● **Exercise requirements**
Retype the data that follows exactly. No pictures belong in the copy.

● **Material for the task**
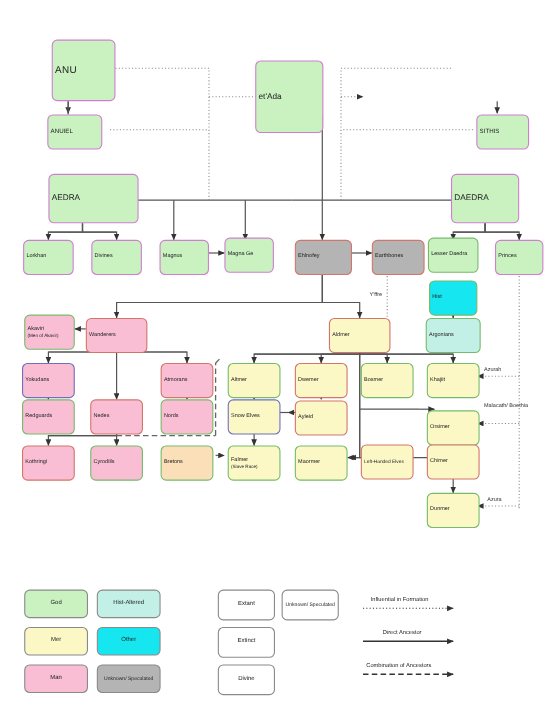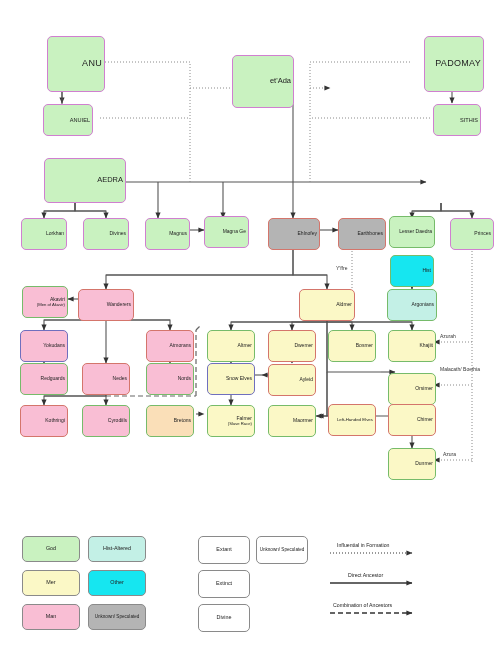--- a/index.html
+++ b/index.html
@@ -14,7 +14,7 @@
 
   .node{
     position:absolute;box-sizing:border-box;
-    display:flex;flex-direction:column;align-items:flex-end;justify-content:center;
+    display:flex;flex-direction:column;align-items:flex-start;justify-content:center;
     text-align:center;border-radius:5px;border:1.2px solid #999;
     background:#fff;line-height:1.08;padding:15px 2px;
     z-index:3;

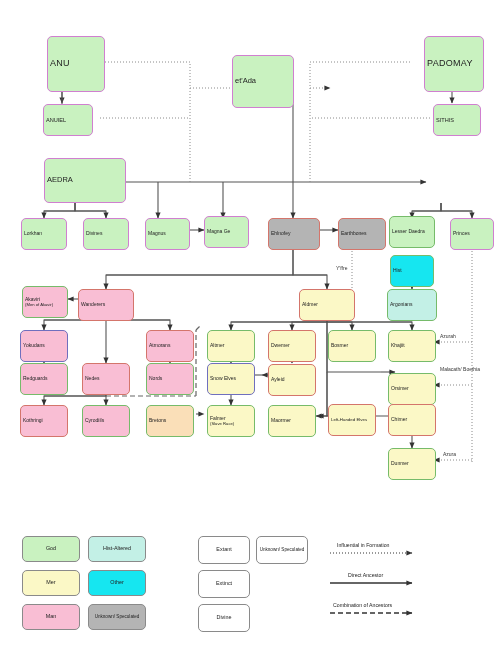--- a/index.html
+++ b/index.html
@@ -190,9 +190,6 @@
     <span class="lbl">et'Ada</span>
   </div>
 
-  <div class="node f-god b-divine sz-xl" style="left:424px;top:36px;width:60px;height:56px;">
-    <span class="lbl">PADOMAY</span>
-  </div>
 
   <div class="node f-god b-divine sz-md" style="left:433px;top:104px;width:48px;height:28px;">
     <span class="lbl">SITHIS</span>

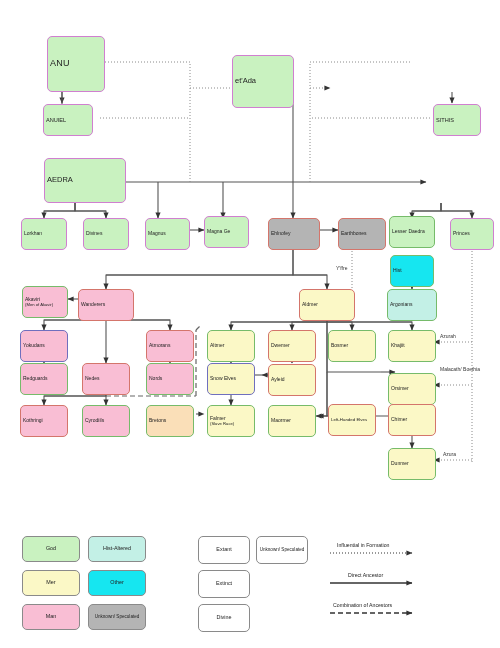--- a/index.html
+++ b/index.html
@@ -186,7 +186,7 @@
     <span class="lbl">ANUIEL</span>
   </div>
 
-  <div class="node f-god b-divine sz-lg" style="left:232px;top:55px;width:62px;height:53px;">
+  <div class="node f-god b-divine sz-lg" style="left:232px;top:55px;width:62px;height:66px;">
     <span class="lbl">et'Ada</span>
   </div>
 

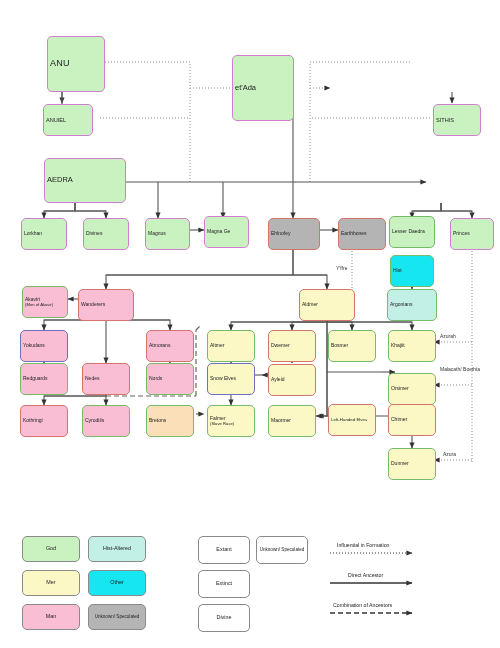--- a/index.html
+++ b/index.html
@@ -199,6 +199,9 @@
     <span class="lbl">AEDRA</span>
   </div>
 
+  <div class="node f-god b-divine sz-lg" style="left:410px;top:158px;width:62px;height:45px;">
+    <span class="lbl">DAEDRA</span>
+  </div>
 
   <div class="node f-god b-divine sz-sm" style="left:21px;top:218px;width:46px;height:24px;">
     <span class="lbl">Lorkhan</span>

● **Response to this exercise**
--- a/index.html
+++ b/index.html
@@ -14,7 +14,7 @@
 
   .node{
     position:absolute;box-sizing:border-box;
-    display:flex;flex-direction:column;align-items:flex-end;justify-content:center;
+    display:flex;flex-direction:column;align-items:flex-start;justify-content:center;
     text-align:center;border-radius:5px;border:1.2px solid #999;
     background:#fff;line-height:1.08;padding:15px 2px;
     z-index:3;

--- a/index.html
+++ b/index.html
@@ -190,9 +190,6 @@
     <span class="lbl">et'Ada</span>
   </div>
 
-  <div class="node f-god b-divine sz-xl" style="left:424px;top:36px;width:60px;height:56px;">
-    <span class="lbl">PADOMAY</span>
-  </div>
 
   <div class="node f-god b-divine sz-md" style="left:433px;top:104px;width:48px;height:28px;">
     <span class="lbl">SITHIS</span>

--- a/index.html
+++ b/index.html
@@ -186,7 +186,7 @@
     <span class="lbl">ANUIEL</span>
   </div>
 
-  <div class="node f-god b-divine sz-lg" style="left:232px;top:55px;width:62px;height:53px;">
+  <div class="node f-god b-divine sz-lg" style="left:232px;top:55px;width:62px;height:66px;">
     <span class="lbl">et'Ada</span>
   </div>
 

--- a/index.html
+++ b/index.html
@@ -199,6 +199,9 @@
     <span class="lbl">AEDRA</span>
   </div>
 
+  <div class="node f-god b-divine sz-lg" style="left:410px;top:158px;width:62px;height:45px;">
+    <span class="lbl">DAEDRA</span>
+  </div>
 
   <div class="node f-god b-divine sz-sm" style="left:21px;top:218px;width:46px;height:24px;">
     <span class="lbl">Lorkhan</span>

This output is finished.